Posted Nov 8, 2012 23:26 UTC (Thu) by hummassa (subscriber, #307) [Link]

And *that* is the *impossible* proposition, because to do anything useful the initramfs has to has *some* vulnerability. And *that* is what I have been saying all along: secure boot is only a market-locking weapon and NOT AT ALL secure or security-oriented.

UEFI secure boot kernel restrictions

Posted Nov 9, 2012 18:41 UTC (Fri) by mathstuf (subscriber, #69389) [Link]

> And *that* is the *impossible* proposition, because to do anything useful the initramfs has to has *some* vulnerability.

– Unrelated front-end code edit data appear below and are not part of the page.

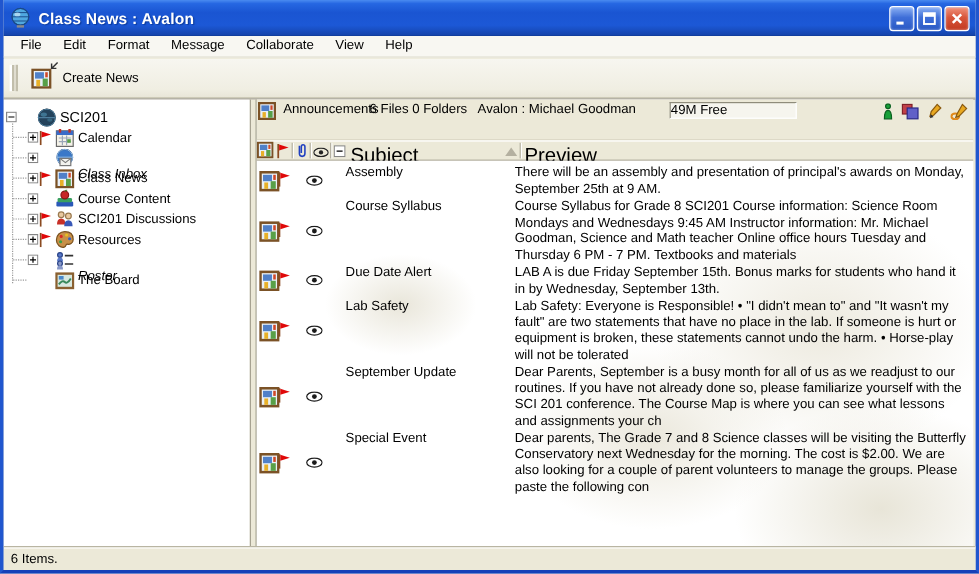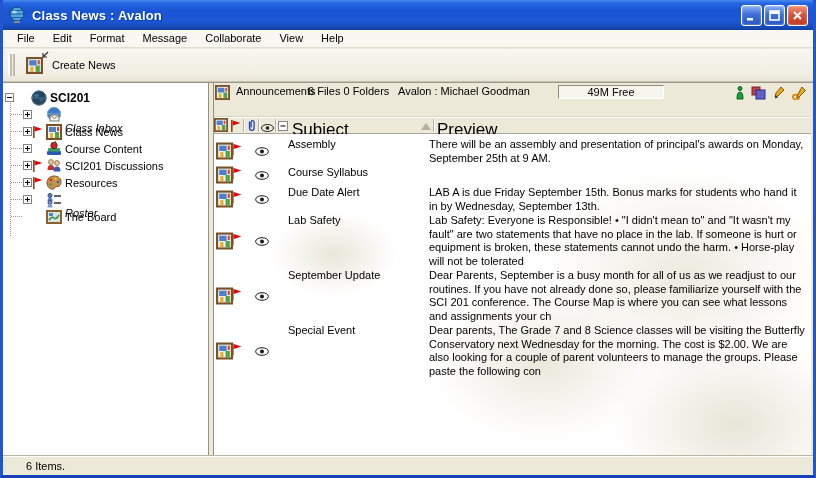--- a/index.html
+++ b/index.html
@@ -186,7 +186,7 @@
           <ellipse cx="5.5" cy="5.5" rx="2.6" ry="1.8" fill="#3E7492"></ellipse>
           <ellipse cx="10.5" cy="10" rx="2.2" ry="1.5" fill="#35657F"></ellipse>
         </svg>
-        <span class="tlabel" style="font-size:12px;font-weight:bold;">SCI201</span>
+        <span class="tlabel" style="font-size:12px;">SCI201</span>
       </div>
 
 

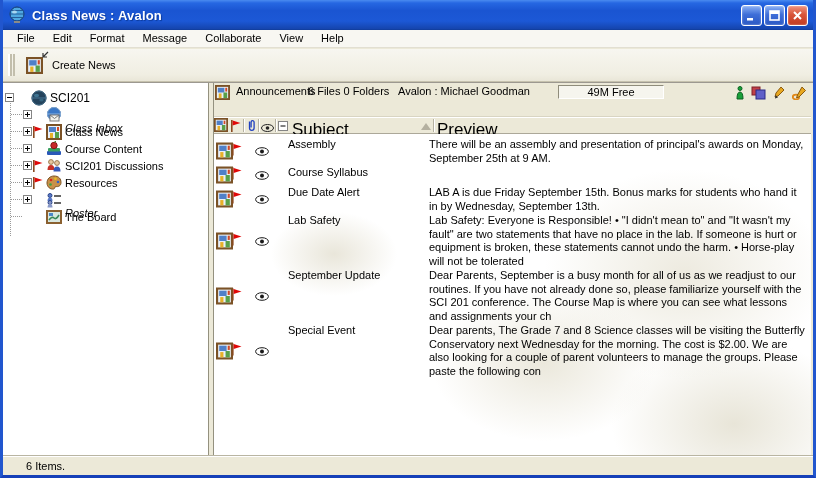--- a/index.html
+++ b/index.html
@@ -68,7 +68,7 @@
   .ph-conn { left:184px; }
   .gauge { position:absolute; left:344px; top:1px; width:106px; height:14px; background:#F6F5EE;
     border-top:1px solid #8F8C7B; border-left:1px solid #8F8C7B; border-bottom:1px solid #fff; border-right:1px solid #fff;
-    text-align:center; line-height:13px; font-size:11px; }
+    line-height:13px; font-size:11px; }
   .ph-tools { position:absolute; right:4px; top:1px; display:flex; gap:7px; align-items:center; height:16px; }
   
   .colheader { position:relative; height:17px; background:#ECE9D8; border-top:1px solid #FFF; border-bottom:1px solid #ACA899; }

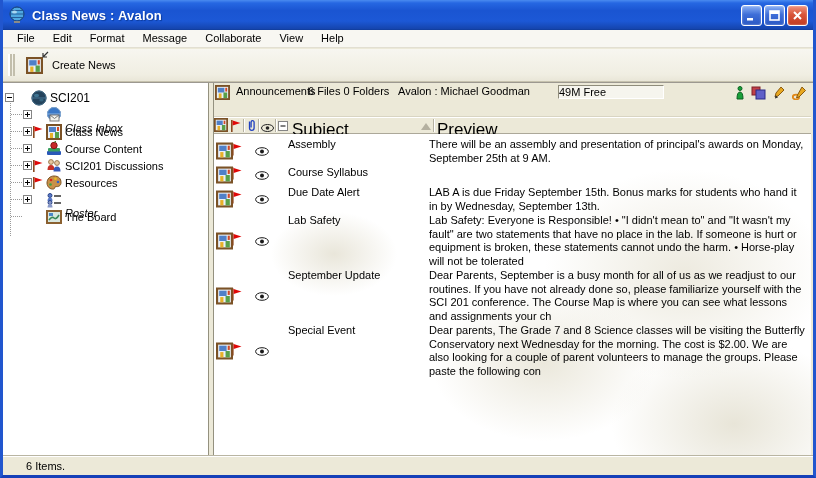--- a/index.html
+++ b/index.html
@@ -189,6 +189,27 @@
         <span class="tlabel" style="font-size:12px;">SCI201</span>
       </div>
 
+      <div class="treerow child">
+        <svg class="exp" viewBox="0 0 9 9">
+            <rect x="0.5" y="0.5" width="8" height="8" fill="#fff" stroke="#848484"></rect>
+            <path d="M2 4.5 h5 M4.5 2 v5" stroke="#000"></path>
+          </svg>
+        <span class="flagslot">
+            <svg width="10" height="12" viewBox="0 0 10 12">
+              <rect x="0" y="0" width="1.6" height="12" fill="#8A4A20"></rect>
+              <path d="M1.6 0.5 L9.5 3 L1.6 5.5 Z" fill="#E00808"></path>
+            </svg>
+          </span>
+        <svg class="ticon" viewBox="0 0 16 16">
+          <rect x="1" y="2" width="14" height="13" fill="#F4F2E8" stroke="#6A6A6A"></rect>
+          <rect x="1" y="2" width="14" height="3.5" fill="#3A6CC8"></rect>
+          <path d="M3 8 h10 M3 11 h10 M6 6 v8 M9.5 6 v8" stroke="#9AA6B8" stroke-width="1"></path>
+          <rect x="3" y="0.5" width="2" height="3" fill="#C03028"></rect>
+            <rect x="11" y="0.5" width="2" height="3" fill="#C03028"></rect>
+          <rect x="10" y="9" width="3" height="3" fill="#58A048"></rect>
+        </svg>
+        <span class="tlabel">Calendar</span>
+      </div>
 
       <div class="treerow child">
         <svg class="exp" viewBox="0 0 9 9">

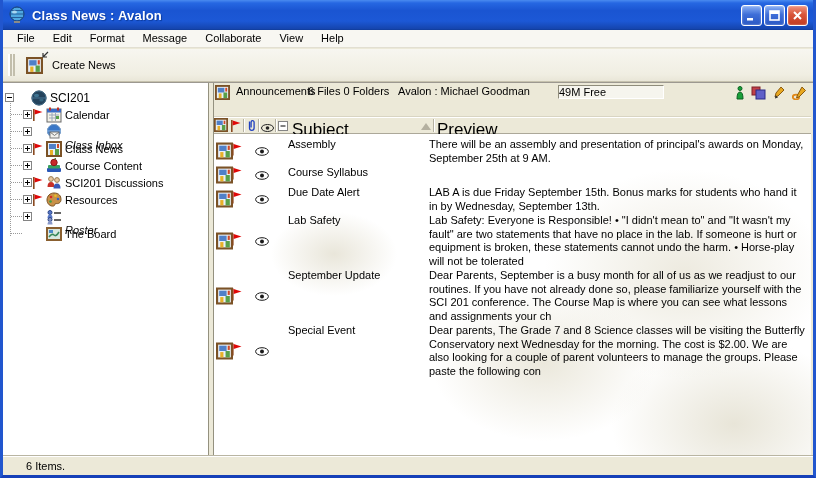--- a/index.html
+++ b/index.html
@@ -461,6 +461,7 @@
                 <circle cx="7" cy="4.5" r="2" fill="#1A1A1A"></circle>
               </svg></span>
           <span class="cell-subject">Course Syllabus</span>
+          <span class="cell-preview">Course Syllabus for Grade 8 SCI201  Course information: Science Room Mondays and Wednesdays 9:45 AM  Instructor information: Mr. Michael Goodman, Science and Math teacher Online office hours Tuesday and Thursday 6 PM - 7 PM. Textbooks and materials</span>
         </div>
 
         <div class="msgrow">

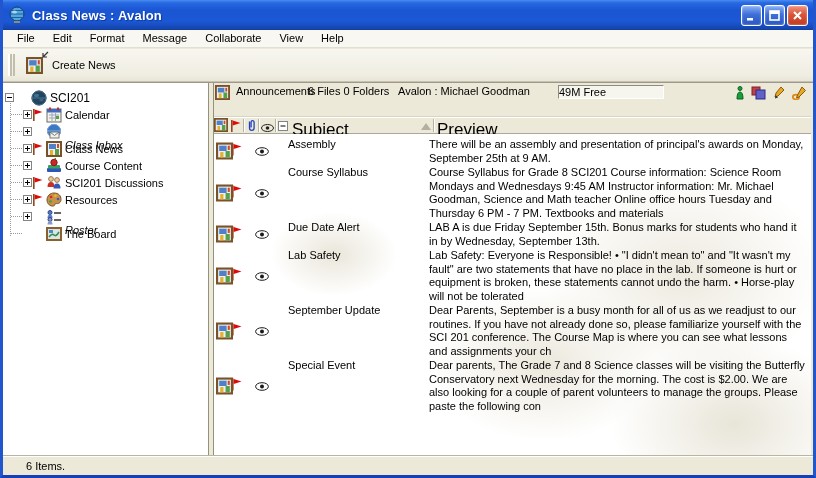--- a/index.html
+++ b/index.html
@@ -104,7 +104,7 @@
     background:repeating-linear-gradient(90deg,#8FA8DC 0 1px,transparent 1px 3px); }
   
   .statusbar { position:absolute; left:0; top:455px; width:810px; height:20px; background:#ECE9D8;
-    border-top:1px solid #B9B5A2; box-shadow:inset 0 1px 0 #fff; display:flex; align-items:center; padding-left:23px; }
+    border-top:1px solid #B9B5A2; box-shadow:inset 0 1px 0 #fff; display:flex; align-items:center; padding-left:6px; }
 </style>
 </head>
 <body>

I'd like a clarification here: initramfs has to have a vulnerability because of:

- what it does; or
- it does so much that *something* it calls is ~100% likely to have *some* vulnerability; or
- something else?

This seems like an important distinction to me, but I'm also unfamiliar with what initramfs actually does or needs to do at a detailed level.

UEFI secure boot kernel restrictions

Posted Nov 10, 2012 1:34 UTC (Sat) by hummassa (subscriber, #307) [Link]

> - it does so much that *something* it calls is ~100% likely to have *some* vulnerability; or

that's the one :-D

UEFI secure boot kernel restrictions

Posted Nov 10, 2012 2:04 UTC (Sat) by raven667 (subscriber, #5198) [Link]

Well you have to presume the kernel has some vulnerabilities but you can control what code calls into the kernel, at least for very early boot when the system is still being set up. Anything that has a fixed function can get signatures and be solidified, the problems come in when you have to run arbitrary code which is outside the users ability to audit.